But I have a solution.

It sounds like work…and it is…but it fills the well and keeps you from buying maternity clothes (yeah, some of the Rubies needed this nine months ago)

It’s a plotting retreat.

What’s this, you may ask? Well, it’s a writer’s getaway cloaked in a workish sounding label. Okay, it is work, but the good kind.

So this past summer during Nationals, I sat talking to the VP of my local chapter who happens to write for Harlequin Love Inspired, and she mentioned she’d talked to a few other writers who’d taken a plotting retreat and spent the weekend plotting out 3-4 new ideas that could be viable plots for future book proposals. She thought it sounded like a fabulous idea for working mid-listers such as a few of the writers in our chapter. We have several who write for Harlequin and thus churn (which sounds not so glamorous or artsy) 2-3 books for our respective lines each year. If you do the math, you can quickly see that over, say, five years, such a writer needs at least 10-15 ideas to develop into proposals…and that’s only if they get accepted. Rejections mean more ideas. And more ideas can be stressful. So why not get some help?

So we gathered a group of four writers, all serious, actively working, and intent on dividing plotting with gossip, industry speculation and a bottle of wine (okay, I wanted the wine). That’s step one. Gather your group. I would recommend keeping it under five just for ease. Also consider suitability. You don’t have to write the same genre, but you might want find some common bond that unites.

Next set some ground rules.Β  The best plotting groups have focus. We set up a Yahoo group with loop to discuss what our expectations and needs are. It also allowed us to store our ideas in a database and create a basic document outlining our expectations in the file section. Our guidelines were pretty loose. Come up with a basic idea(s) and give everyone an idea of what you wanted – highlevel outline, general brainstorming, indepth plotting or just scattered idea clouds to develop more fully at a later date. I found myself wanting to talk plot but also some general advice on career planning. We also decided to take some time to talk about industry, specifically our publisher. But as you can see, you can make this as detailed or as open as you need.

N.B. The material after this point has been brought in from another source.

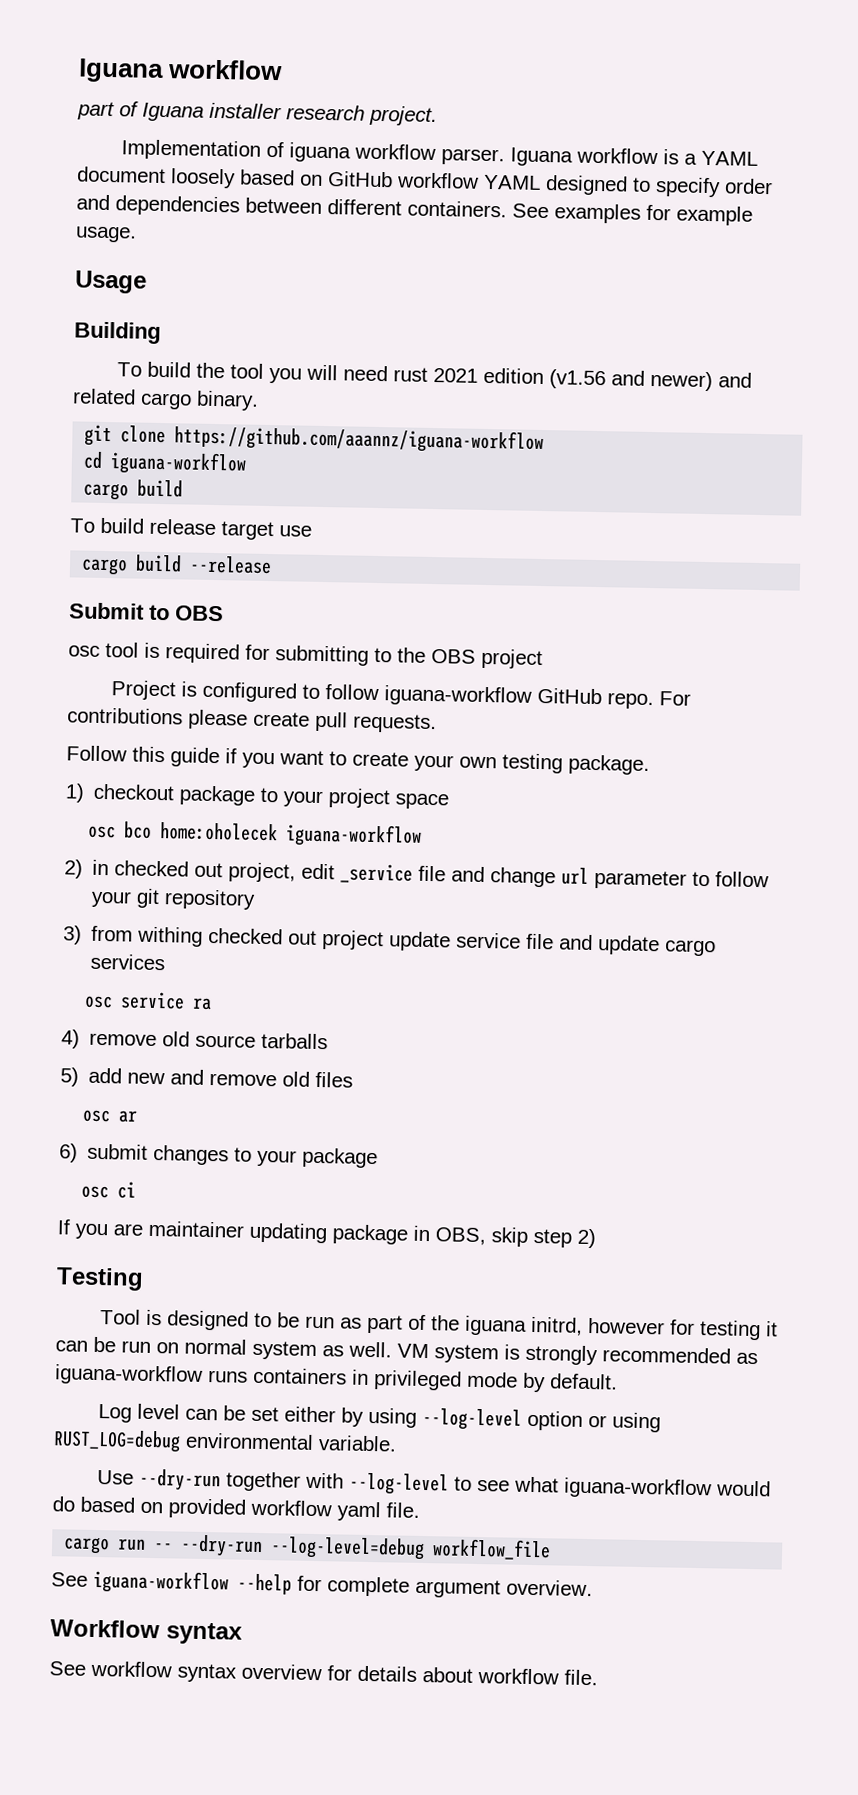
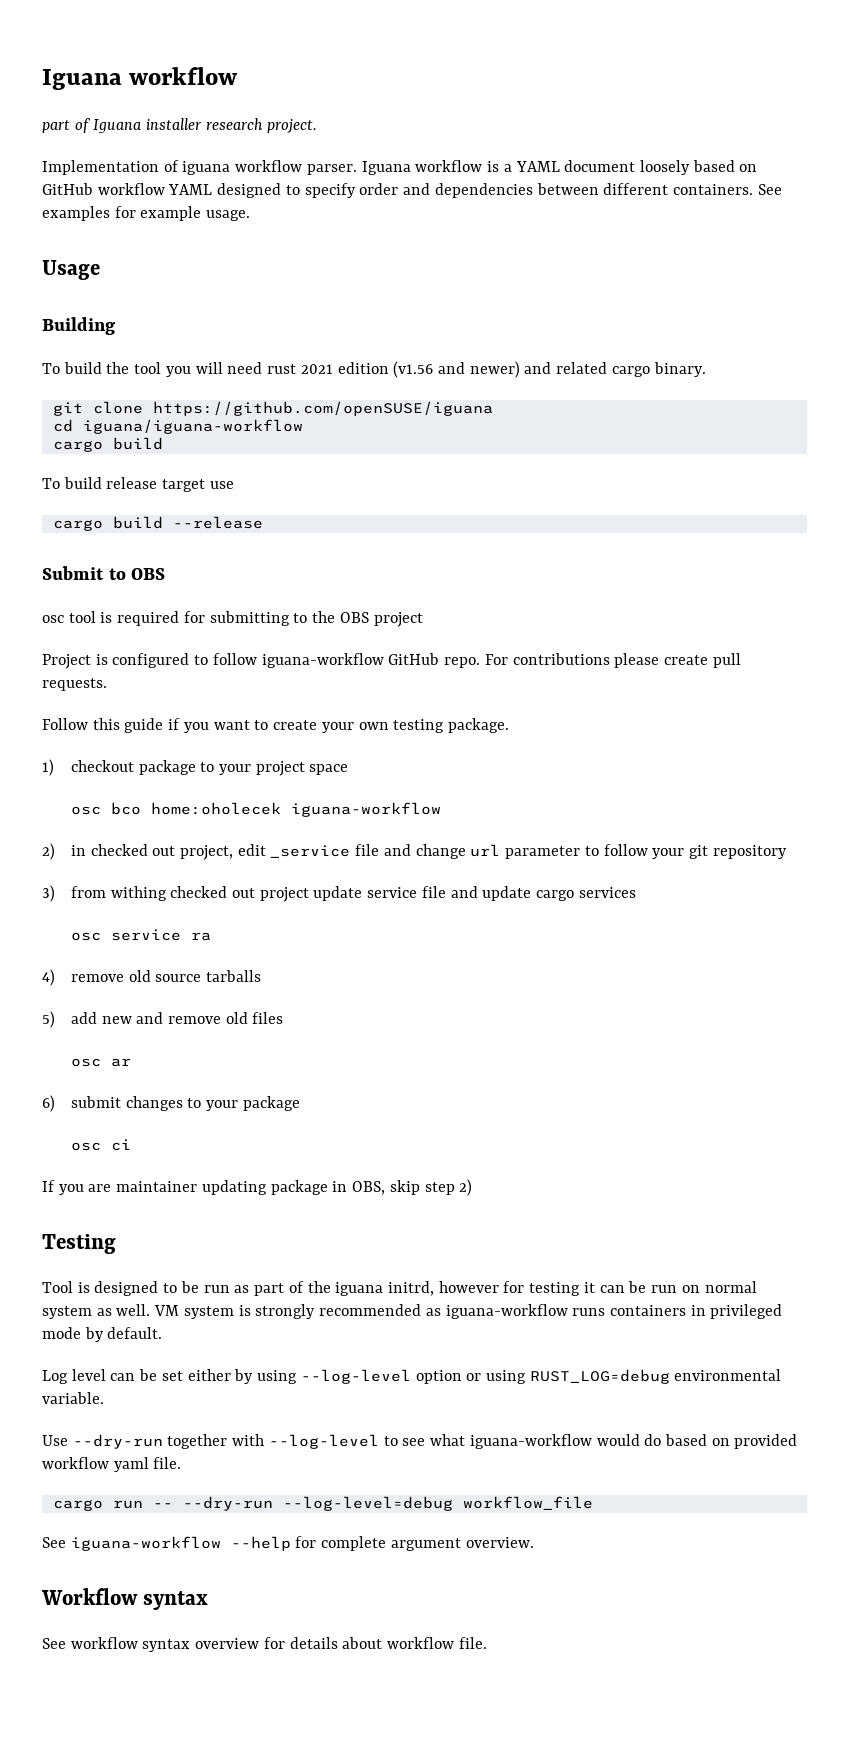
[174,425,545,455] https://github.com/aaannz/iguana-workflow -> [152,401,493,416] https://github.com/openSUSE/iguana
[110,451,248,476] iguana-workflow -> [82,419,303,434] iguana/iguana-workflow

Next find a date and place for the retreat. Lot easier said than done. Try merging four women’s schedules. This acutally needed some tequila. Okay, that was just me. Kidding. I didn’t drink anything when trying to find a date, but I should have. We decided on the end of October mostly because it’s sometimes cool and the ONLY date we all had available. We decided to use my camp on the lake (I provided a picture of this most relaxing retreat) because it was free. Not free-free. I’m paying a second mortgage, but you know what I mean.Β  You can choose from several locations – beach house, lake, hotel suite or a plotting group member’s house. Remember, you can write some of it off as a business expense since you are actively engaging in the business of writing, so make it enjoyable and a nice getaway so you not only work but find some time to enjoy your work.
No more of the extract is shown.